A smaller percentage of American men are working now than at the end of the Great Depression. This is a “quiet catastrophe” for those men and the country. Simon Wilson reports.
As of September 2016, some 11.4% of American men of “prime working age” (25-54) were defined as outside the labour force. That’s seven million men who are either unemployed or not seeking a job. The proportion has been growing steadily for decades, from around 3% in the mid-1960s, but the trend has accelerated markedly over the past 20 years.
Of all the economies in the OECD, a club of developed countries, only Israel and Italy have more men outside the labour market. Strikingly, a smaller percentage of US men are working now than in 1940, near the end of the Great Depression. Against a backdrop of steady economic recovery from the financial crisis, the case of the country’s “missing men” is a “quiet catastrophe”, reckons economist Nicholas Eberstadt. The collapse of work for men is a “grave ill”.
What’s causing this?
A range of sociological explanations have been proposed. A few more men are in full-time education. A very few more are stay-at-home dads. Some are former prisoners who find it hard to get a job after release from prison. By some estimates, 12% of adult US men have been convicted of a felony, not including current prisoners; some 34% of non-participating men have criminal records.
Others posit that the opportunity cost of not working has fallen. It is easier to get disability benefits; more men remain unmarried and don’t have families to support; and technological advances (the internet, video gaming) have arguably made unemployment less lonely and socially debilitating. No doubt all of these explanations play some part in the trend. But the underlying cause is economic.
What is the root cause?
The broader story is about demand for labour, and in particular the decline of sectors dominated by male workers. In 1954, the year when the rate of male participation in the workforce was at its highest, the manufacturing and construction sectors accounted for almost two-fifths of all jobs. Now, following the long-term decline of manufacturing and the fall-out from the bursting of the housing bubble, those jobs make up just 13% of the total.
At the same time, some key areas where employment has expanded – such as education, health services and public-sector administration – are those that have traditionally been popular with women. According to figures cited by The Atlantic, there are four occupations expected to add more than 100,000 jobs over the next decade: personal care aides, home health aides, medical secretaries and marketing specialists. All are jobs where there are currently more women than men.
Why does all this matter?
It matters desperately to the people concerned and to the next generations: a body of academic research has found that the children of those affected are in turn much less likely to prosper. Shrinking job opportunities for men entrench poverty, break up families and threaten the social fabric.
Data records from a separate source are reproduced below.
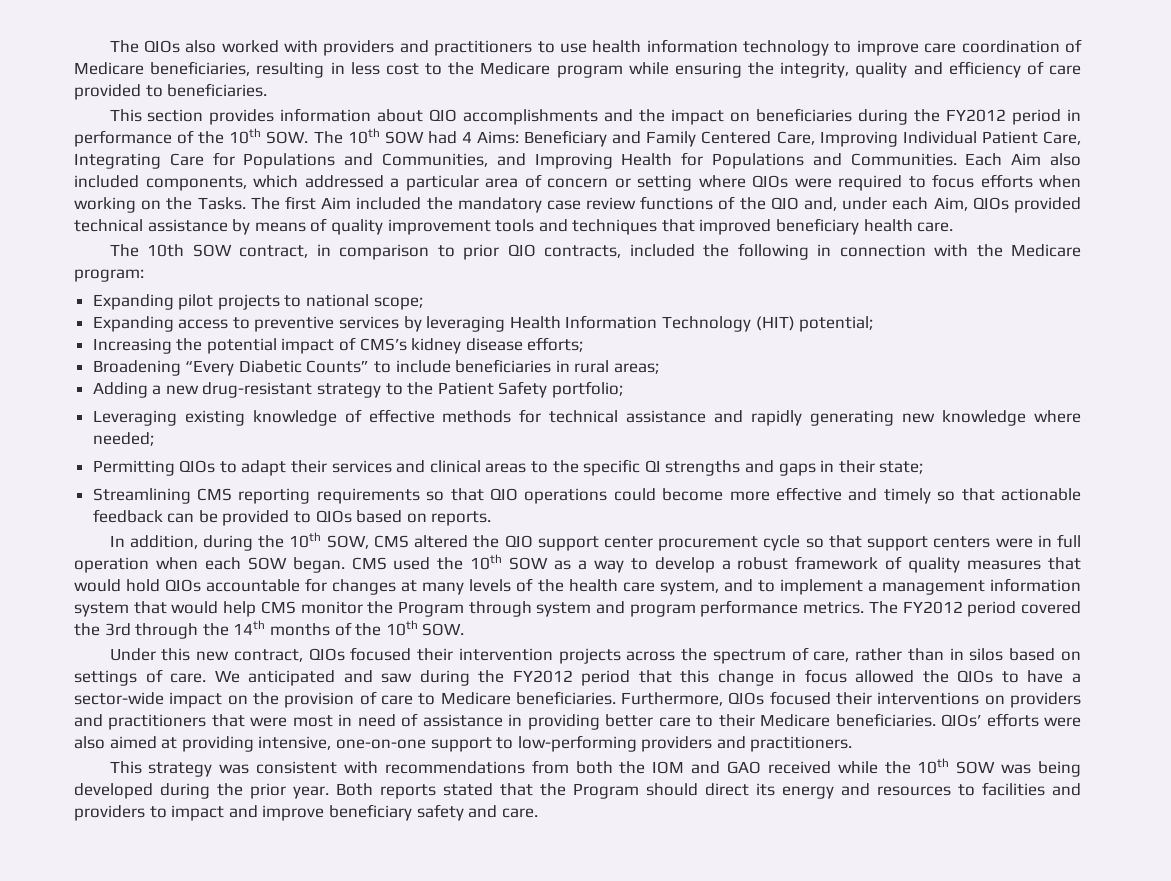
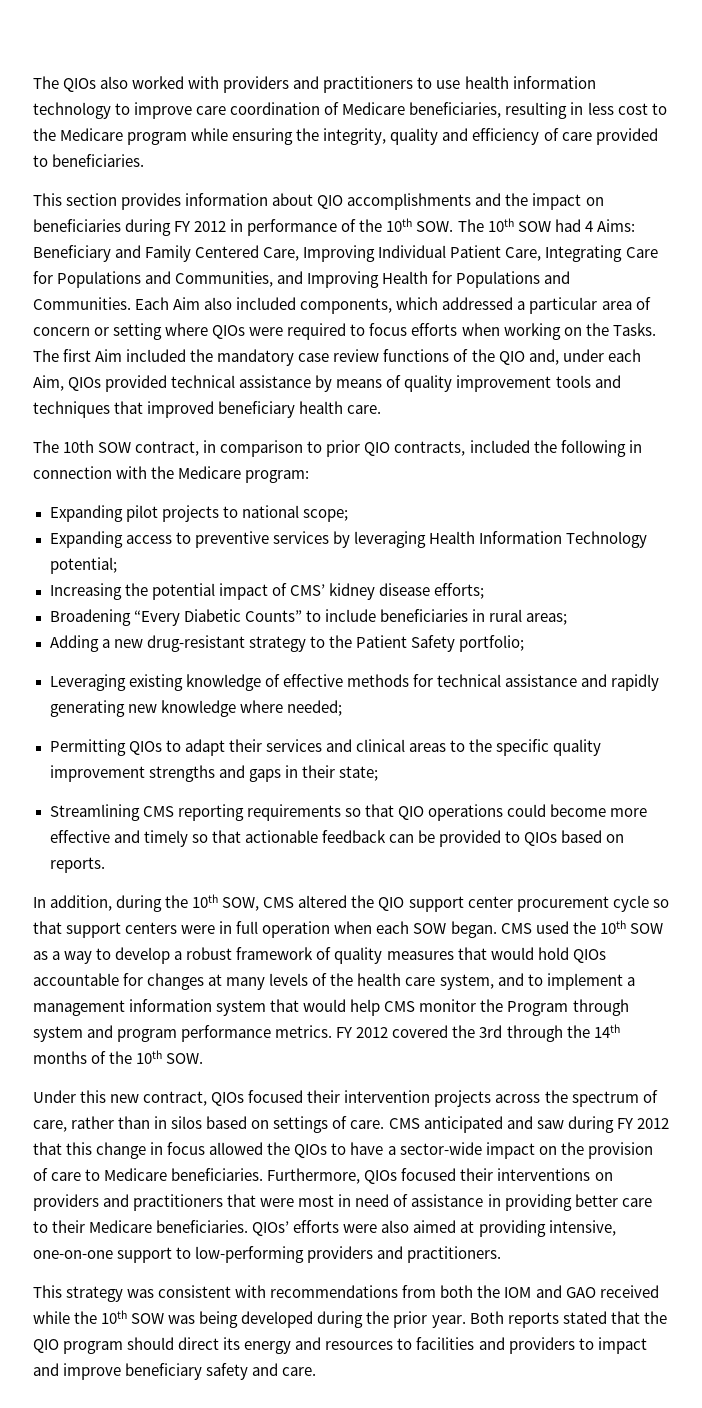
- This section provides information about QIO accomplishments and the impact on beneficiaries during the FY2012 period in performance of the 10th SOW. The 10th SOW had 4 Aims: Beneficiary and Family Centered Care, Improving Individual Patient Care, Integrating Care for Populations and Communities, and Improving Health for Populations and Communities.
+ This section provides information about QIO accomplishments and the impact on beneficiaries during FY 2012 in performance of the 10th SOW. The 10th SOW had 4 Aims: Beneficiary and Family Centered Care, Improving Individual Patient Care, Integrating Care for Populations and Communities, and Improving Health for Populations and Communities.
- Expanding access to preventive services by leveraging Health Information Technology (HIT) potential;
+ Expanding access to preventive services by leveraging Health Information Technology potential;
- Increasing the potential impact of CMS’s kidney disease efforts;
+ Increasing the potential impact of CMS’ kidney disease efforts;
- Permitting QIOs to adapt their services and clinical areas to the specific QI strengths and gaps in their state;
+ Permitting QIOs to adapt their services and clinical areas to the specific quality improvement strengths and gaps in their state;
- The FY2012 period covered the 3rd through the 14th months of the 10th SOW.
+ FY 2012 covered the 3rd through the 14th months of the 10th SOW.
- We anticipated and saw during the FY2012 period that this change in focus allowed the QIOs to have a sector-wide impact on the provision of care to Medicare beneficiaries.
+ CMS anticipated and saw during FY 2012 that this change in focus allowed the QIOs to have a sector-wide impact on the provision of care to Medicare beneficiaries.
- Both reports stated that the Program should direct its energy and resources to facilities and providers to impact and improve beneficiary safety and care.
+ Both reports stated that the QIO program should direct its energy and resources to facilities and providers to impact and improve beneficiary safety and care.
In the US, pay for men with only a high-school diploma fell by 21% in real terms between 1979 and 2013 (and a fifth are unemployed). For women with similar qualifications, it rose by 3%. Unless that trend changes, and more men can be reintegrated into the workforce, the US is likely to face massive social dislocation, as well as a giant hit to economic output and productivity.
What can be done?
A new construction boom could certainly help. Conor Sen, a portfolio manager and Bloomberg columnist, wrote a widely shared essay last summer predicting that construction is once again set to become the dominant driver of the US economy, given (a) the size and hence housing needs of the “millennial” generation in years to come; (b) the lack of construction, especially of single family dwellings, since the financial crisis; and (c) the potential for a big boost to infrastructure spending under the new US president.
Sen estimates that in the next few years the sector will require an extra 550,000 to 600,000 workers. The biggest demand for housing is in America’s richest and most populous urban areas, while the worst is the rust belt. So one bold solution would be to subsidise non-working men from poorer areas (in the former industrial heartlands of the northern rust belt, or the Deep South, where non-participation rates can be as high as 40%) to move to the areas in urgent need of more affordable housing.
Changing attitudes could play a part: plenty of men still appear to think that jobs such as nursing, medical admin or hairdressing are or should be the exclusive preserve of women. And policymakers can help too. America does itself no favours by locking up millions of young men for non-violent offences, thus making it far harder for them to find work when they leave prison.
Equally, better training, retraining, and apprenticeship opportunities would help enormously. Budgets for retraining deskilled US workers are negligible these days – as a share of national income, they are worth only a sixth of the OECD average.
Who are these working men?
They are more likely than working (or jobless-but-looking) men to be young, black and from the south of the US. They’re likely to be less well educated. There used to be very little difference between college graduates and high school drop outs in terms of labour-force participation; now there is a marked divergence. Some 85% of prime-age men without jobs do not have first degrees.
And they are far more likely to be physically unwell (though whether this is cause or symptom of being out of the labour market is moot). Surveys between 2010 and 2016 show that 44% report taking painkillers daily and two-thirds are on prescription medicines. By contrast, only 20% of employed men and 19% of unemployed-but-still-looking men reported taking any painkillers.